Sup5T4 cells are more invasive, have a higher metabolic rate and greater MMP activity than their 5T4 negative counterparts

To further investigate factors that may influence leukemia dissemination, we assessed the invasiveness of the Sup-B15 sublines over a 16 hour period using Boyden chambers coated with a layer of Matrigel. Sup5T4 are inherently more invasive than Sup cells (p < 0.001) (Fig 4A) and have a higher metabolic rate than Sup cells (p<0.001) (Fig 4B). In order to invade, cells must remodel their environment by breaking down physical barriers; this process involves the secretion of active matrix metalloproteases (MMP).
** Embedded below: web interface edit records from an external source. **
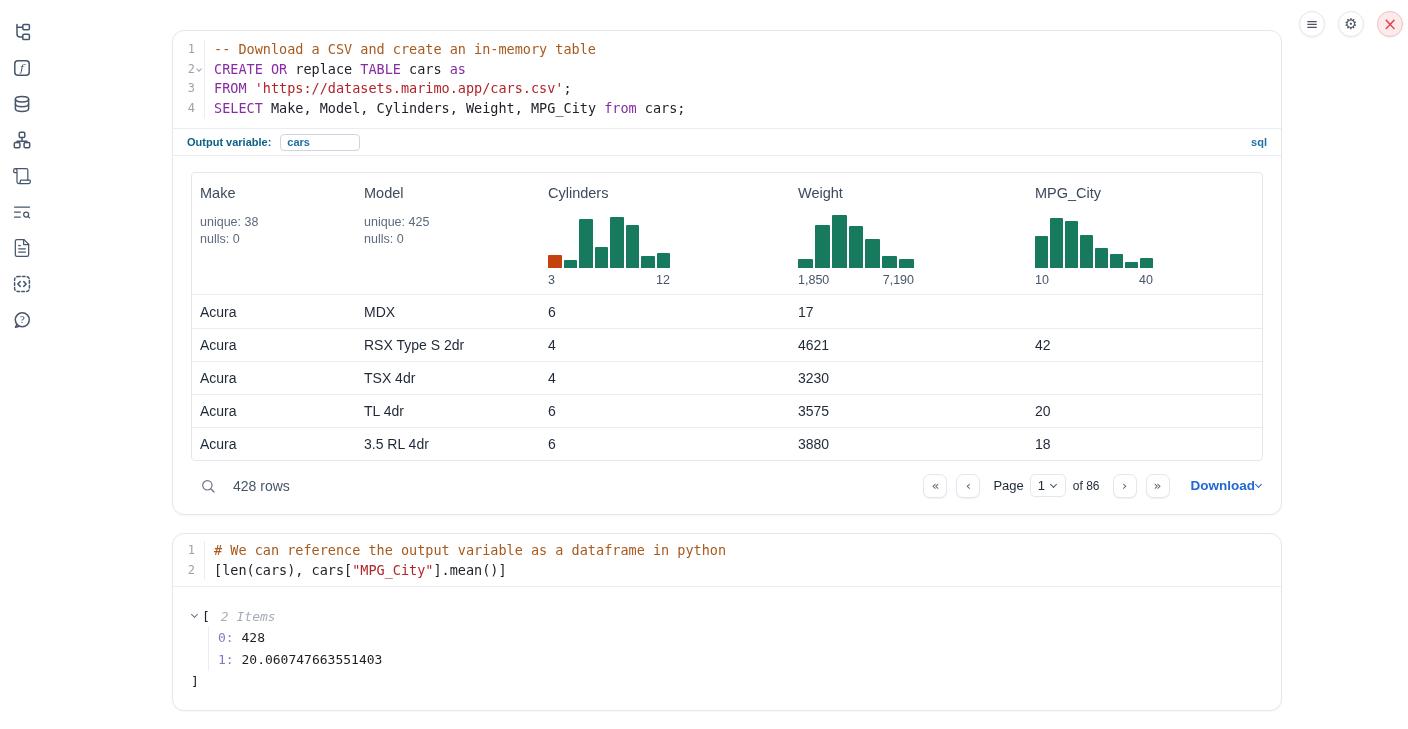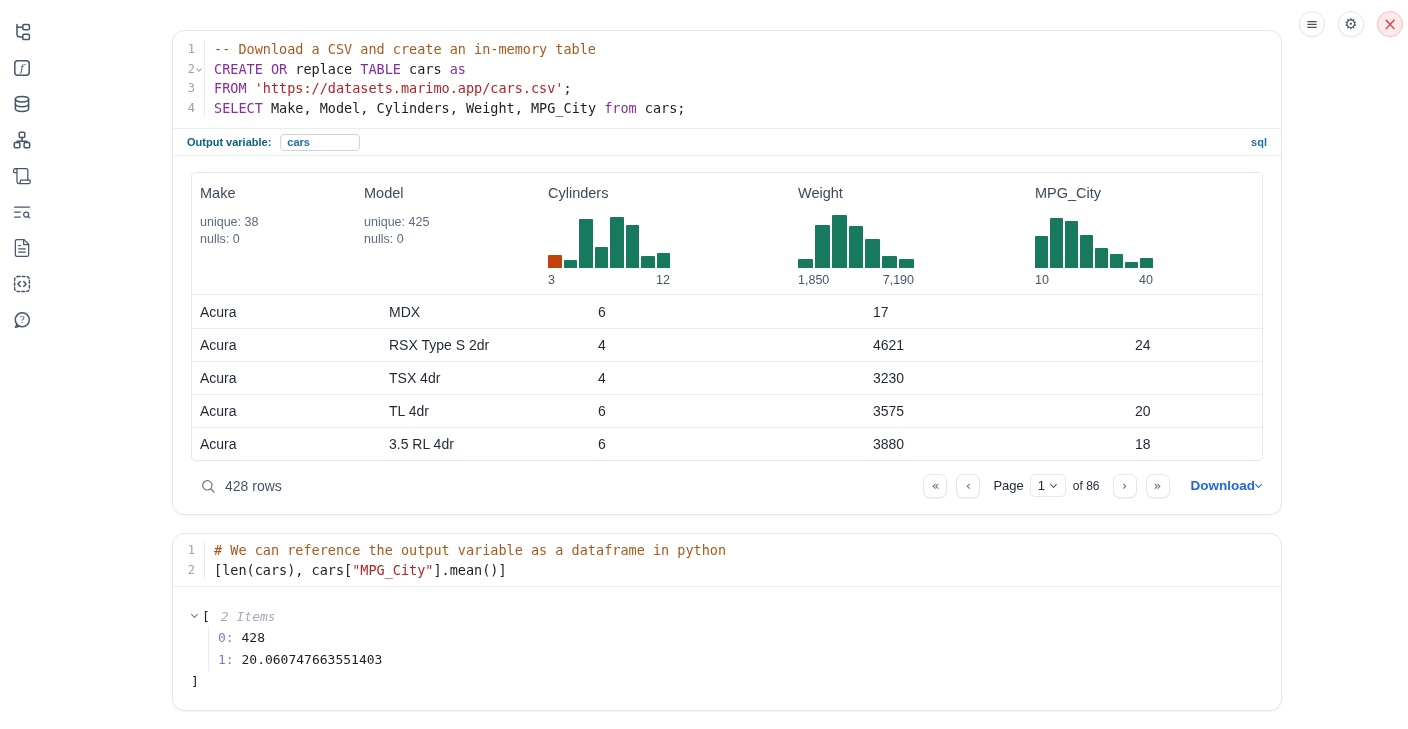"Acura" .tr { gap: 25px -> none }
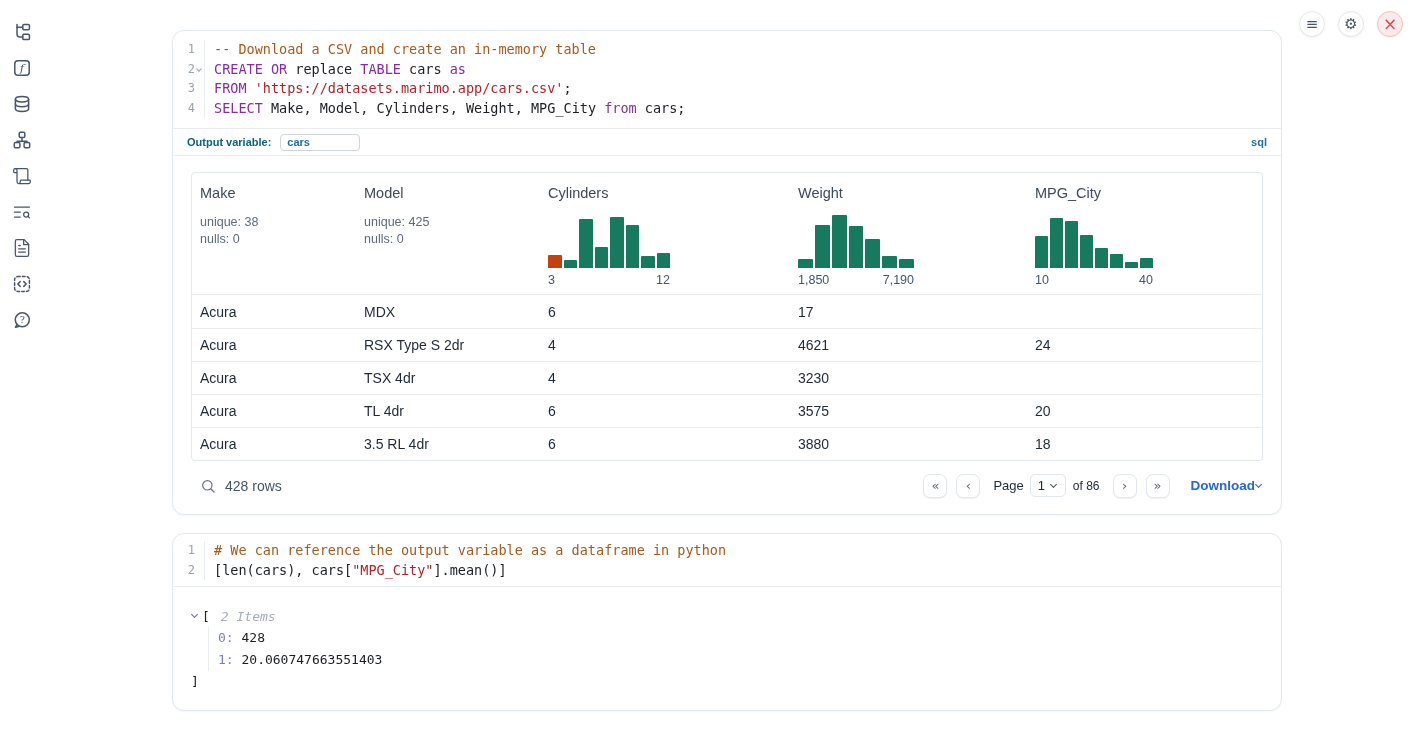"24" div.td { text: 24 -> 42 }
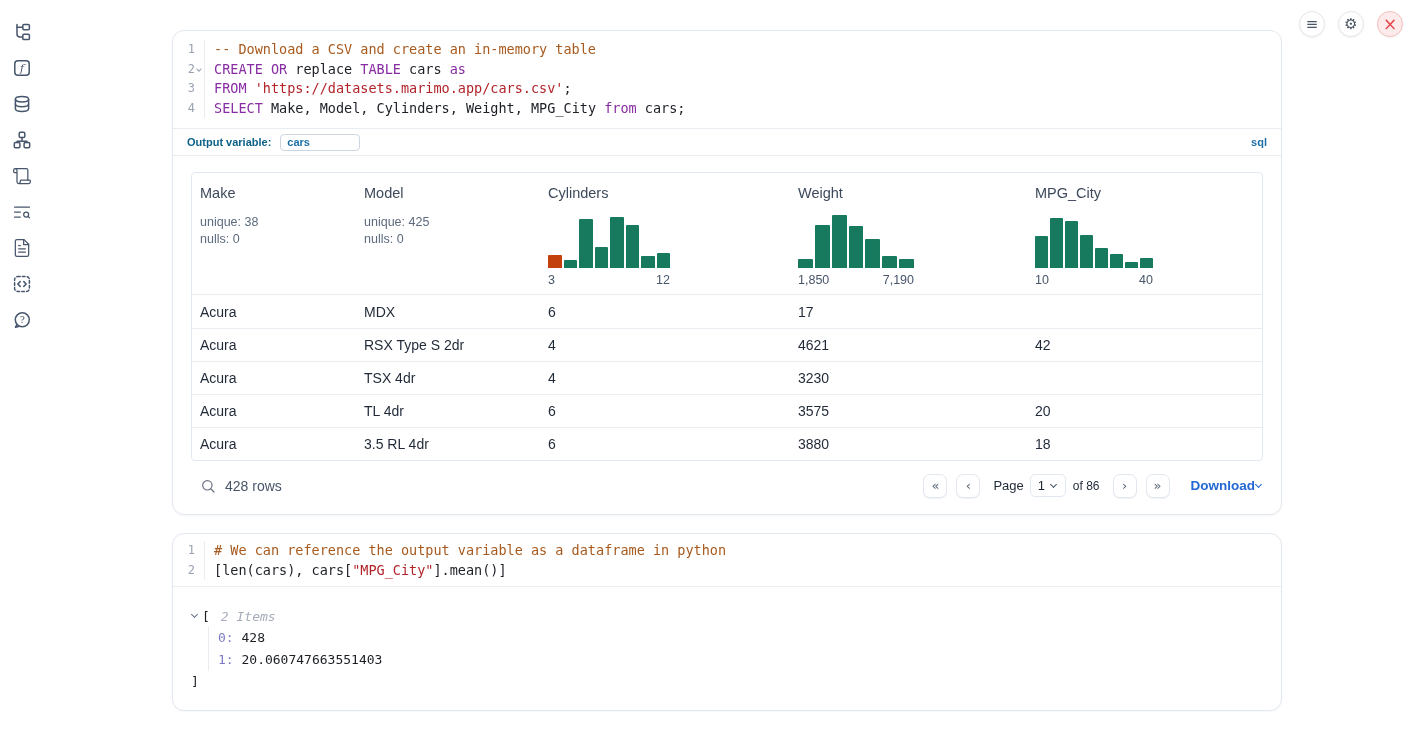"428 rows" .tf-left { gap: 9px -> 17px }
CM from both Sup-B15 sublines degraded gelatin at an apparent molecular weight of ~ 92 and ~ 72kDa, corresponding to the sizes of human MMP-9 and MMP-2, respectively (Fig 4C). The activity of MMP-2 was greater (~ 20-fold) than MMP-9 activity in CM from both sublines (Fig 4C). More importantly, the gelatinolytic activity of both enzymes in CM from the Sup5T4 was approximately ~3 fold-higher than that from Sup cells (Fig 4D), consistent with the enhanced invasive and metabolic properties of Sup5T4 cells.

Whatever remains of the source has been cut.